Sex, Violence and Modern Opera
From its earliest days, opera has always been explicit.
In 1643, Italian composer Monteverdi gave us Emperor Nero, savage and passionate. His appalling mistress Poppea seduces her way to power, trashing any obstacles. Mozart's anti-hero Don Giovanni was way ahead of any Me-Too sensibilities, rampantly adulterous and murderous before his consignment to hell. Then came what one brave historian describes memorably as ‘the German opera problem’ – a new and deadly seriousness launching the 19th century – an era of romantic gloom with dark and tainted love preceding langorous death scenes. In Italy, land of more overt eroticism, Verdi's melodramatic output introduced swashbuckling massacres, poisonings and daring alliances lightened by luscious affairs. And so on, to the 21st century, this gripped by new operatic realism and an unhealthy obsession for psychosis or serial killing.
But how all this is all set on is another matter. Bergen National Opera is about to present a new production of Mozart's La Clemenza di Tito. The story is set in ancient Rome and is about sex, violence and power – a text as alarming in 1791 when the composer created the operas - as it is today. An act of extremism by a fanatical youth – he has been influenced by his lover, bent on terror – sets fire to the heart of a city and threatens to kill the country's ruler.
How do we represent this? As of Mozart's time – in 18th century period costume? In togas, heads decked in Roman laurel leaves? Or boldly, as an issue-based story for today?

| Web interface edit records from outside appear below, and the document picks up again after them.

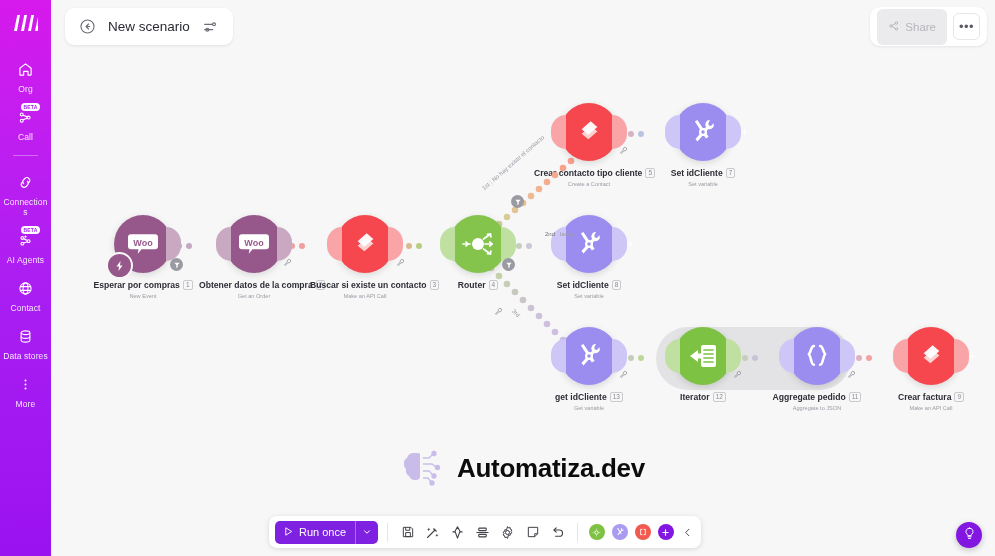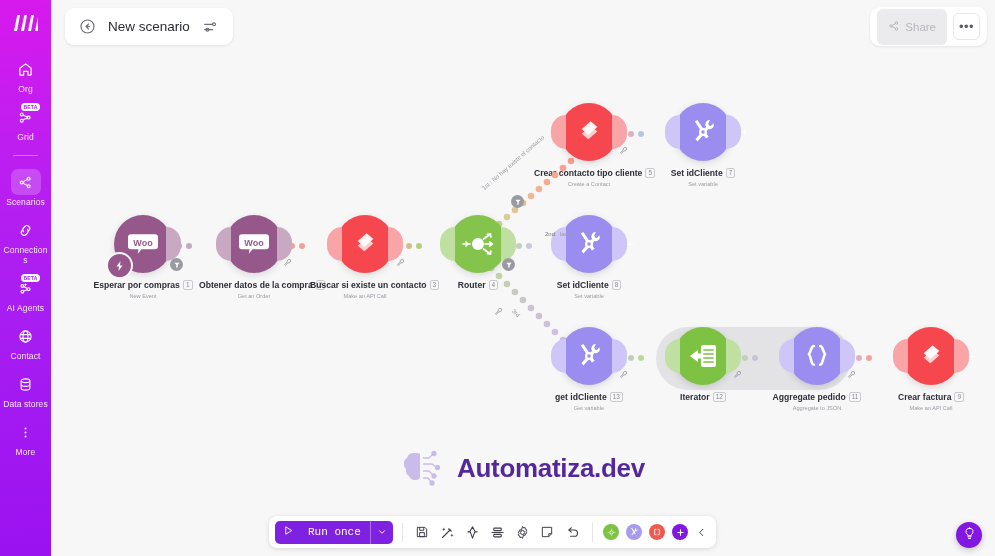--- a/index.html
+++ b/index.html
@@ -210,7 +210,7 @@
         </svg>
       <span class="beta">BETA</span>
     </div>
-    <div class="nav-label">Grid</div>
+    <div class="nav-label">Call</div>
   </div>
 
   <div class="nav-divider"></div>

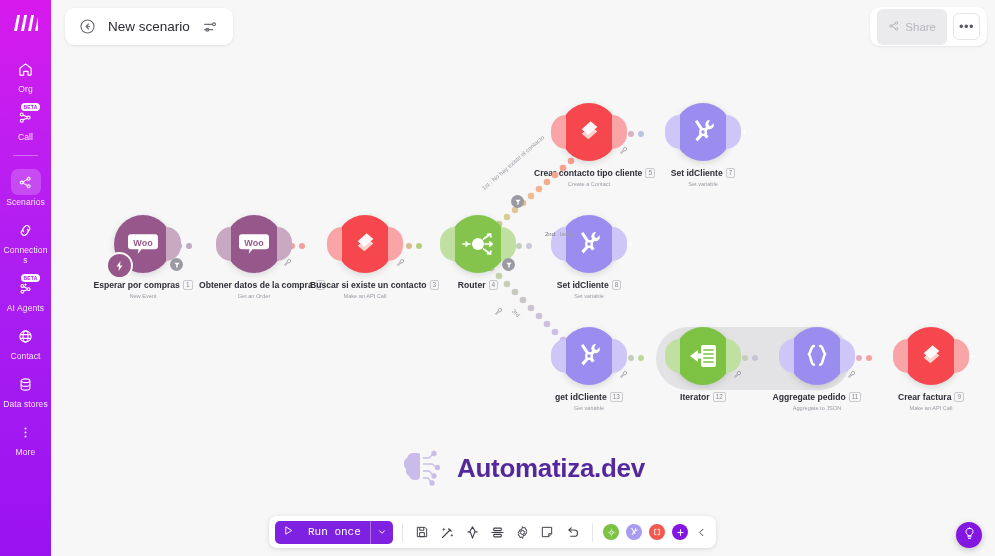--- a/index.html
+++ b/index.html
@@ -215,17 +215,6 @@
 
   <div class="nav-divider"></div>
 
-  <div class="nav-item active">
-    <div class="nav-ico">
-      <svg width="15" height="15" viewBox="0 0 24 24" fill="none" stroke="#fff" stroke-width="1.8">
-          <circle cx="6" cy="12" r="2.3"></circle>
-          <circle cx="17" cy="6" r="2.3"></circle>
-          <circle cx="17" cy="18" r="2.3"></circle>
-          <path d="M8 11 L15 7 M8 13 L15 17"></path>
-        </svg>
-    </div>
-    <div class="nav-label">Scenarios</div>
-  </div>
 
   <div class="nav-item">
     <div class="nav-ico">

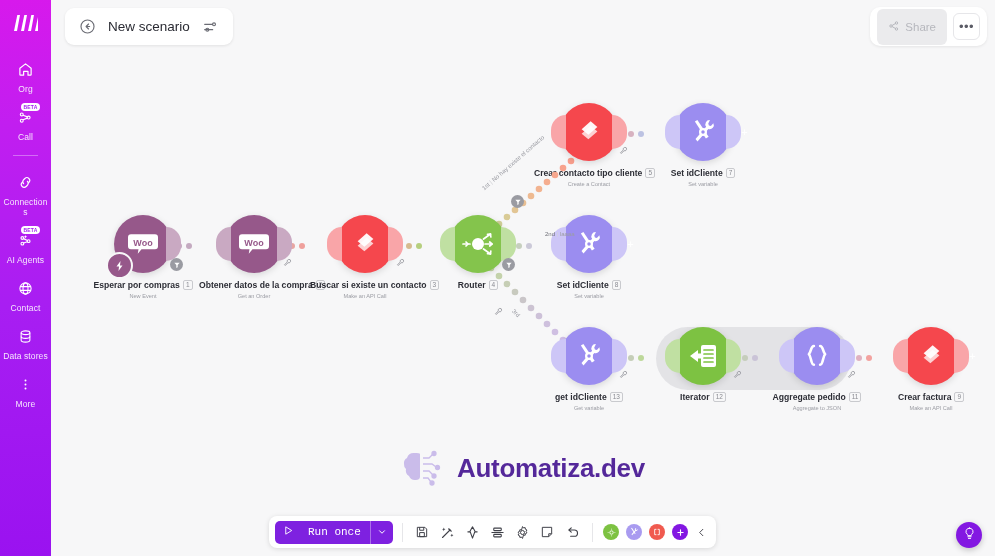--- a/index.html
+++ b/index.html
@@ -139,7 +139,7 @@
     position:absolute; left:349px; top:447px; display:flex; align-items:center; gap:11px;
     opacity:.95; z-index:3;
   }
-  #wm-text{ font-size:26px; font-weight:bold; color:#4c1d95; letter-spacing:-.3px;}
+  #wm-text{ font-size:26px; font-weight:bold; color:#000000; letter-spacing:-.3px;}
 
   
   #toolbar{

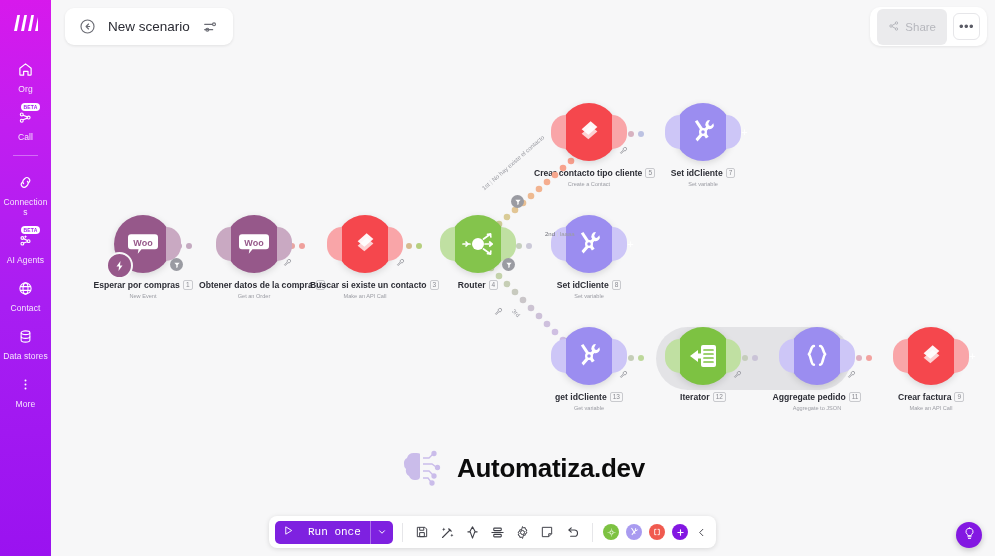--- a/index.html
+++ b/index.html
@@ -151,7 +151,7 @@
     height:23px; background:#7e21e0; border-radius:5px; display:flex;align-items:center;
     color:#fff; font-size:11px; cursor:pointer; overflow:hidden;
   }
-  #run-once-main{ display:flex;align-items:center;gap:14px; padding:0 9px 0 8px;font-family:Liberation Mono, monospace;}
+  #run-once-main{ display:flex;align-items:center;gap:5px; padding:0 9px 0 8px;}
   #run-once-caret{
     border-left:1px solid rgba(255,255,255,.35); padding:0 6px; height:23px;
     display:flex;align-items:center; font-size:9px;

Some years back, London's Royal Opera asked the ‘modern staging’ question in general. Over the past decades, they said, opera has reinvented itself, emphasizing drama over music as the main focus. Directors, the ROH postulated, have reinterpreted the classics in sometimes explicit terms, provoking audience complaints of ‘shock tactics’. Responses, and there were many, varied between the outraged: “a grotesque, puerile Rigoletto!” and “Outrageous! Hansel and Gretel with A TOPLESS witch!” and the reasonable “Most operas have sex and violence. What's the problem?”
Inevitably the conversation turned to the sheer arrogance of certain directors whose ego drives staging which bears little relation to the opera's text, and worse still to its music. The term ‘regietheater’ – literally translated as ‘directors' opera’ – has for the last decade or so had traditionalists hiss and spit, and young (and not so young) European directors shout with glee, polishing their icy-bare stages and promoting the downright weird. Verdi's Rigoletto in Guantanamo? Bring it on!
How did this all come about? Opera repertoire, with some notably exceptions, doesn't lack drama, and doesn't need ‘translators’ to revamp it. And regietheater surely just means, simply, that the director is in charge. A great director is one who can set aside preconceptions and can look with clear eyes at the text and music, utterly respect both, and communicate to the audience fresh, inspiring thinking which may or may not be conventional. A bad director is narcissistic, wants badly to shock or show off, or somehow shame the audience for being so stupid or zeitgeist- unaware that they can't keep up with the concept.
BNO's director for La Clemenza di Tito is Rodula Gaitanou, an artist so thoughtful, imaginative and emotionally intelligent that Mozart's music seems to stream divinely from the stage. The story, as the composer intended, is about a group of passionate people caught up in a drama both domestic and highly political. Is it a ‘modern’ production? Is it unconventional? Make up your own mind; trust your eyes and ears. Mozart, lover of risk, unafraid of sex, violence or modernity, will not let you down.